Opened 4 years ago

Closed 4 years ago

Last modified 4 years ago

#8482 closed enhancement (invalid)

Please clarify user expertise requirements

Reported by: mario66 Owned by:
Priority: normal Component: website
Version: unspecified Keywords:
Cc: Blocked By:
Blocking: Reproduced by developer: no
Analyzed by developer: no

Description

On your website, you claim that "Converting video and audio has never been so easy." > https://ffmpeg.org/

And you give an example how to use your software:
"$ ffmpeg -i input.mp4 output.avi"

However, real experts on that topic disagree. They think this simple command is not sufficient to convert a video as this will destroy color space and lead to poor video quality. > https://trac.ffmpeg.org/ticket/7037#comment:65

I asked: "Should every user of ffmpeg do a 'Bachelor of Color Management'?" > https://trac.ffmpeg.org/ticket/7037#comment:66

And the answer was "Yes." and even " I fear it requires more..." and they furthermore said "functionality and user friendliness seemed to dislike each other..."

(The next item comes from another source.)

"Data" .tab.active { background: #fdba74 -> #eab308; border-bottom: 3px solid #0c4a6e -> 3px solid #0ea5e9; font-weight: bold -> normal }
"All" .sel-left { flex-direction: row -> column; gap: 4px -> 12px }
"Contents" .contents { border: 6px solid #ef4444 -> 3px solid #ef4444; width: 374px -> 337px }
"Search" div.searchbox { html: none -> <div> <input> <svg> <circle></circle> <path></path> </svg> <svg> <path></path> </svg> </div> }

Then I ask you to change your website and tell the truth. Please change text to:
"ffmpeg is a library for audio or video experts who know every aspect of their topic and are well aware of all the options that need to be tuned for the desired output."
or similar...

Change History (4)

comment:1 by Carl Eugen Hoyos, 4 years ago

Priority: importantnormal
Resolution: invalid
Status: newclosed

Feel free to send a patch made with git format-patch to the development mailing list.

in reply to:  description ; comment:2 by gdgsdg123, 4 years ago

Replying to mario66:

"Converting video and audio has never been so easy."

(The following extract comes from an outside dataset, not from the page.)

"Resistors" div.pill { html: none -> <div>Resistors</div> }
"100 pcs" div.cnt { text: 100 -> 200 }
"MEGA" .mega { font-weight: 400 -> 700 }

ffmpeg -i input.mp4 output.avi

Not an entirely false claim...

It does work, doesn't it? (slovenly though...)



Replying to mario66:

...this simple command is not sufficient to convert a video as this will destroy color space and lead to poor video quality. > https://trac.ffmpeg.org/ticket/7037#comment:65

What if I didn't tell you about this?..

mario66:

Replying to gdgsdg123:

With this command I suspect you'd already messed with the colorspace (color management data) quite a lot...

Thanks, I never thought about this.

Anyway from your command parameter choosing I can see that you don't care much about quality... that's why many broken things become "worksforme".

I regularly do ABX tests and find that my converted videos do not suffer from any quality loss.

...In fact you don't need such level of quality nor are you willing to afford the price.




Replying to mario66:

"ffmpeg is a library for audio or video experts who know every aspect of their topic and are well aware of all the options that need to be tuned for the desired output."

Truth hurts... but that's the reality.

Technical barriers are omnipresent, even on things that are designed with the mind of being free and open...


...It's also what makes the average Joe average: if the average Joe started to behave above average, he's no longer the average Joe.

in reply to:  2 ; comment:3 by mario66, 4 years ago

Replying to gdgsdg123:

I regularly do ABX tests and find that my converted videos do not suffer from any quality loss.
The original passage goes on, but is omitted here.